EXERCISE DETAILS: Set down, word for word, every line of the material below from the one containing "text-align: center ->" through the one containing "tbody tr:last-child td", but none of its pictures.

DATA:
============================================================
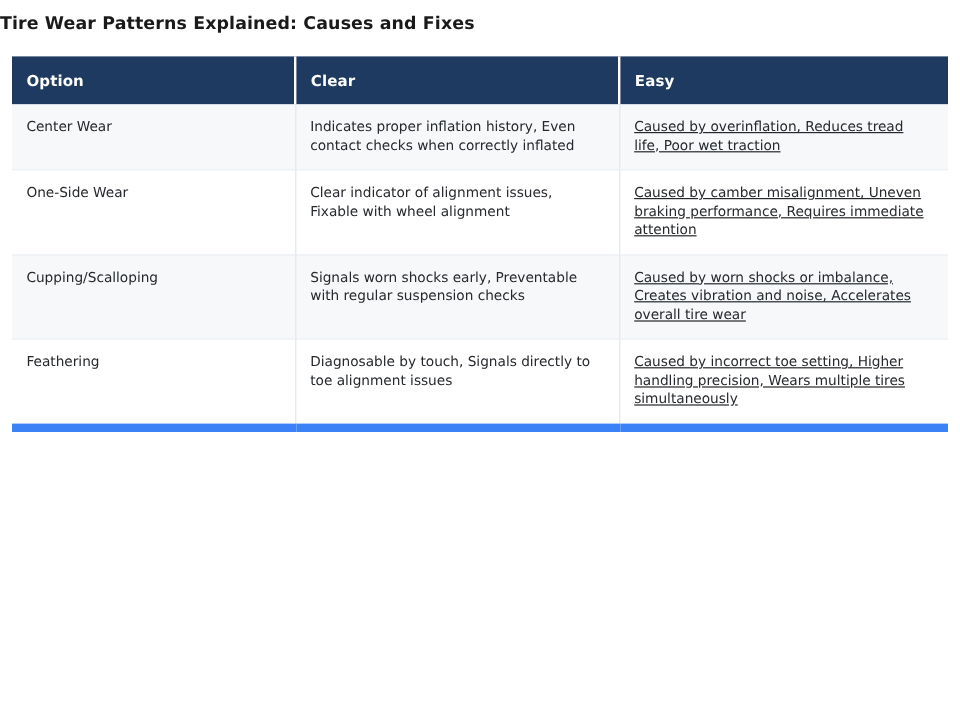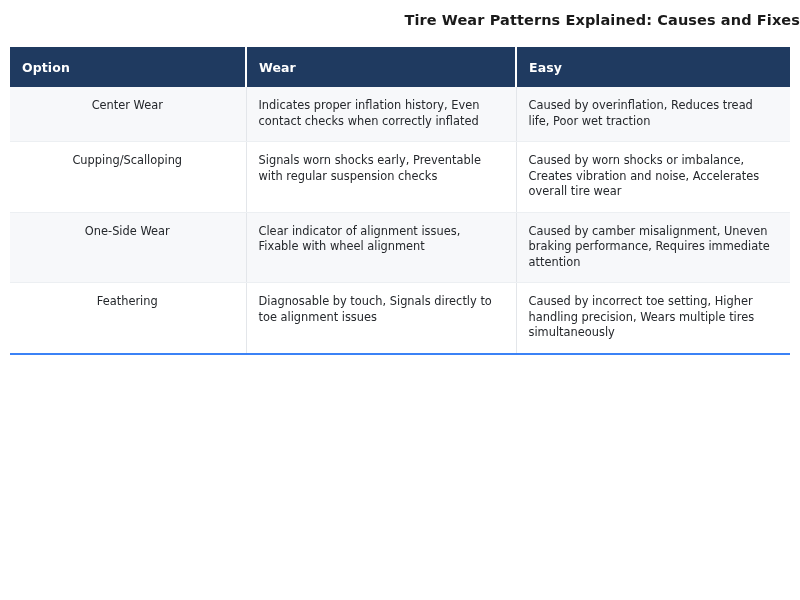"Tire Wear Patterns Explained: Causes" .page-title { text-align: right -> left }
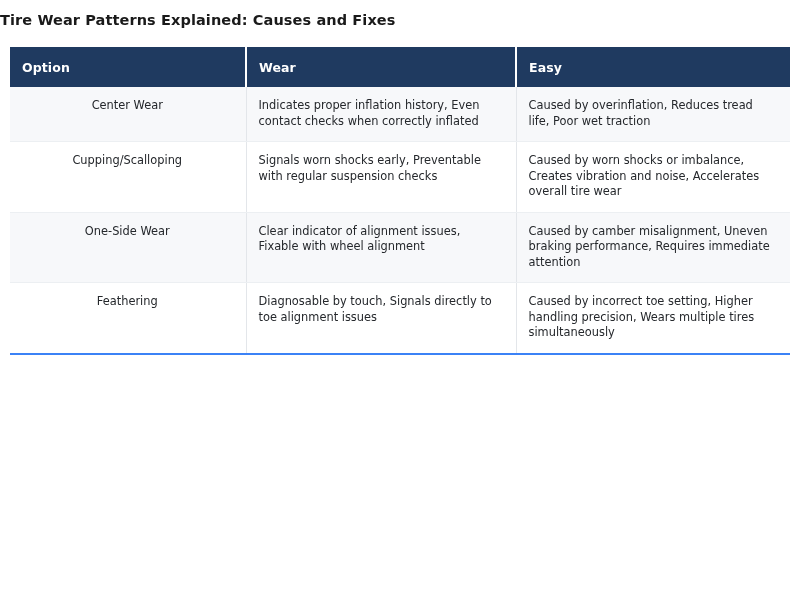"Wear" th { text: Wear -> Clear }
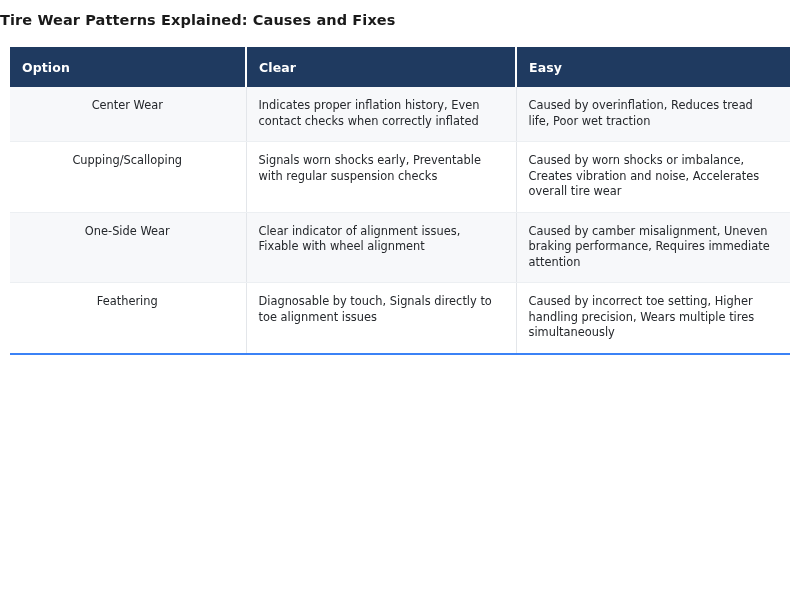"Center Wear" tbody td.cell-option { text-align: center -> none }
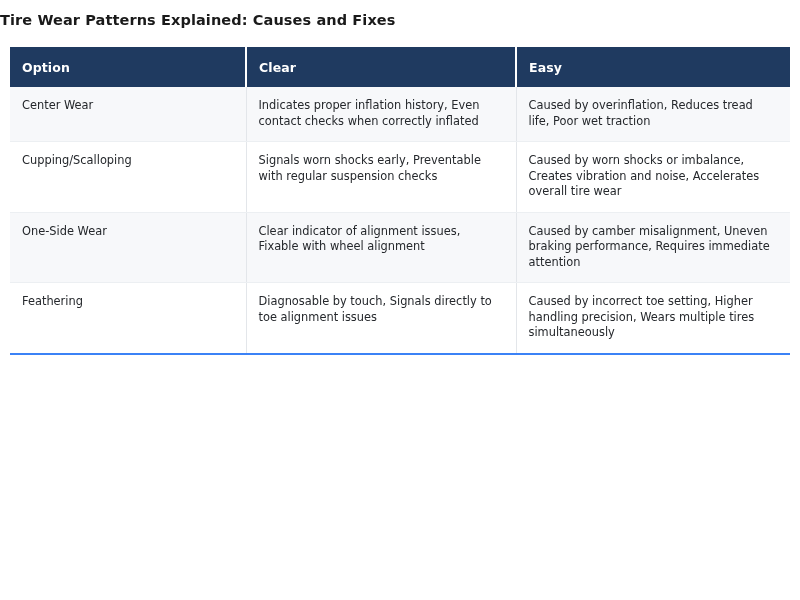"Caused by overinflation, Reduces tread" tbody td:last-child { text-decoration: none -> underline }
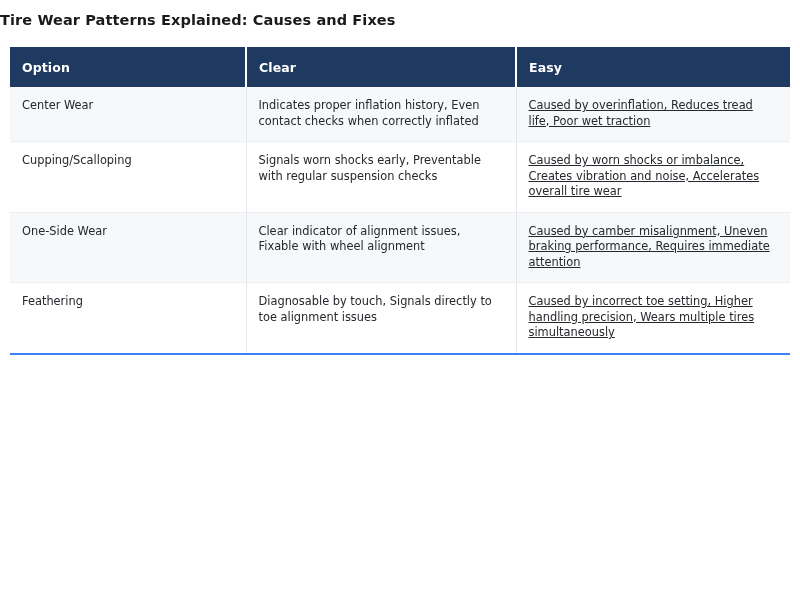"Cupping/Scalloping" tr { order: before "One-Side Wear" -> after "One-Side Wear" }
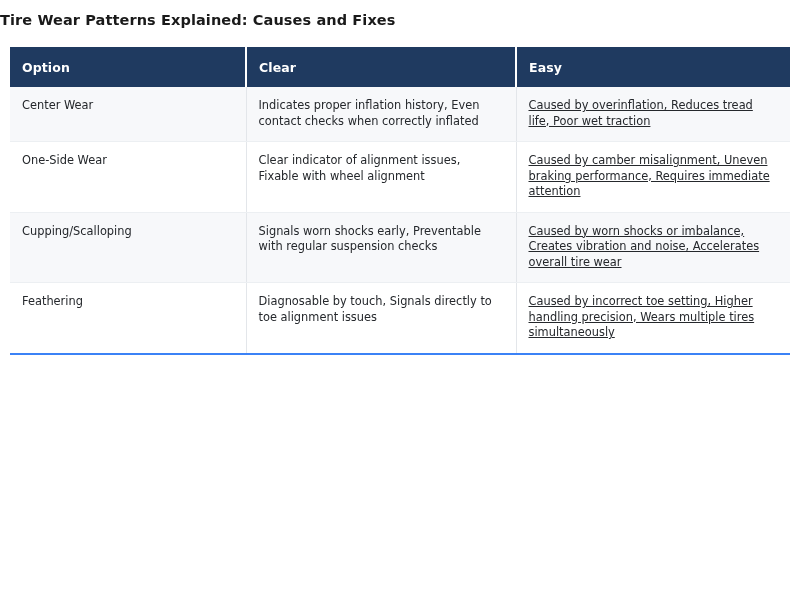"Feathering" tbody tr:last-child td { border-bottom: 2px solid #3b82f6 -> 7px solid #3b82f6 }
============================================================
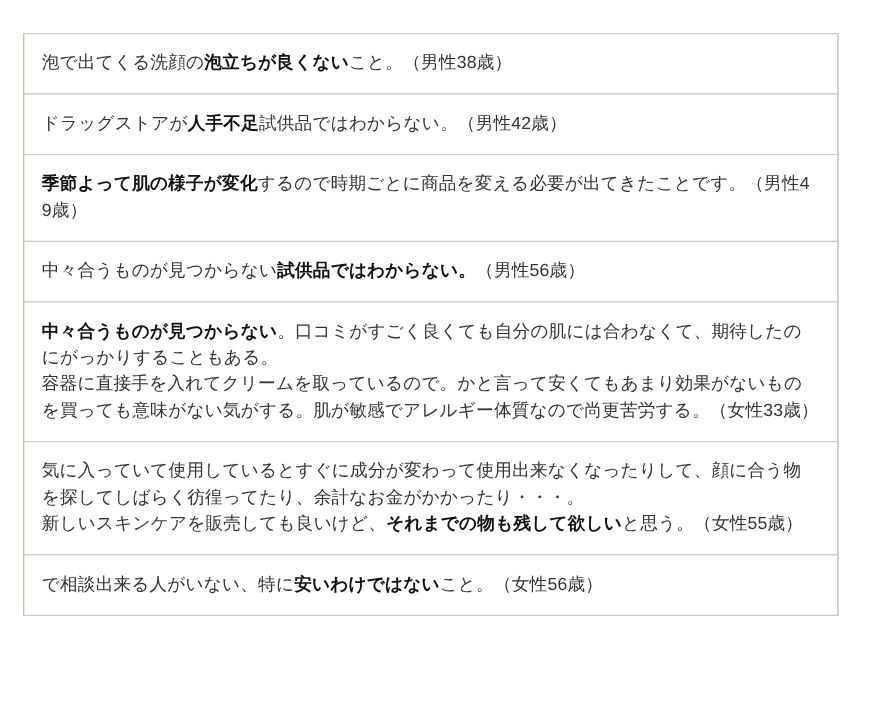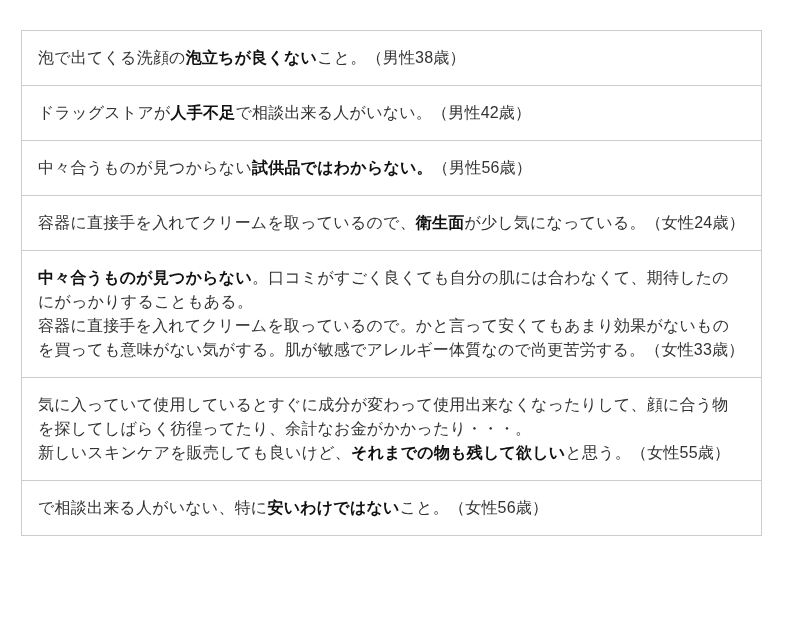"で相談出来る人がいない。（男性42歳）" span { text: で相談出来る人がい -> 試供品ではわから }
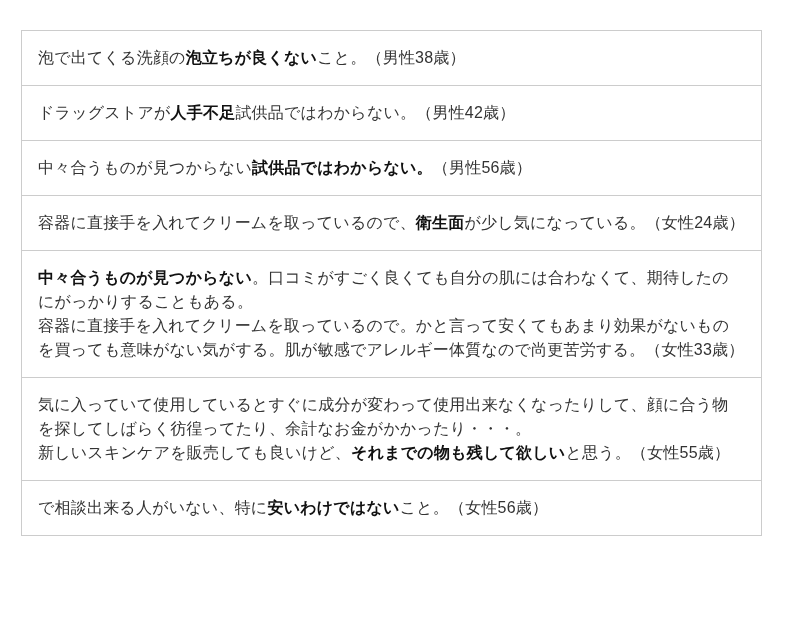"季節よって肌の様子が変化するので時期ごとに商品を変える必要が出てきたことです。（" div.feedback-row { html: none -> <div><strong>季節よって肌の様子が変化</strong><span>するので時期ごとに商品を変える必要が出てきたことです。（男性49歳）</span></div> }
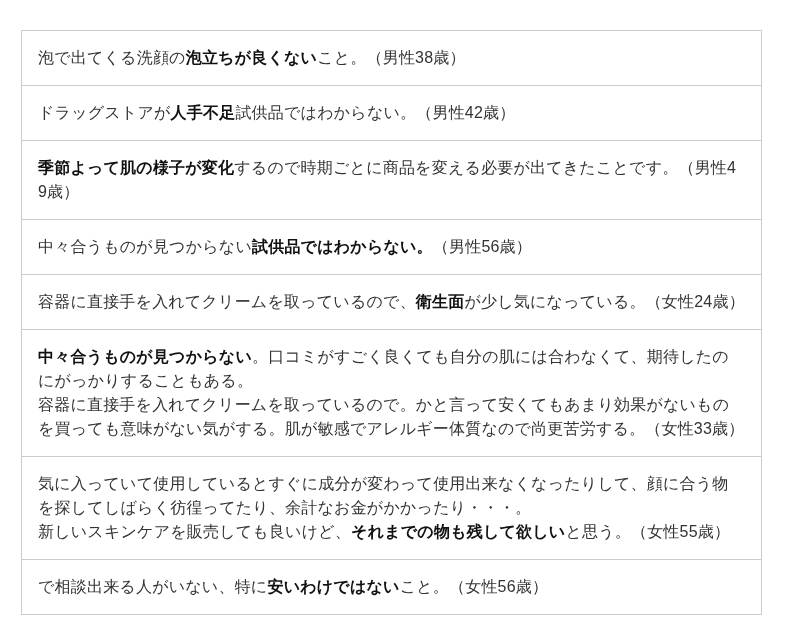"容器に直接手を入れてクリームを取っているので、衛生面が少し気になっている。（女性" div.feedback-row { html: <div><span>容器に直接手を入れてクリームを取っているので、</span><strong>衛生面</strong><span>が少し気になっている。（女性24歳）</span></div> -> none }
============================================================
RESPONSE BOX:
"Center Wear" tbody td.cell-option { text-align: center -> none }
"Caused by overinflation, Reduces tread" tbody td:last-child { text-decoration: none -> underline }
"Cupping/Scalloping" tr { order: before "One-Side Wear" -> after "One-Side Wear" }
"Feathering" tbody tr:last-child td { border-bottom: 2px solid #3b82f6 -> 7px solid #3b82f6 }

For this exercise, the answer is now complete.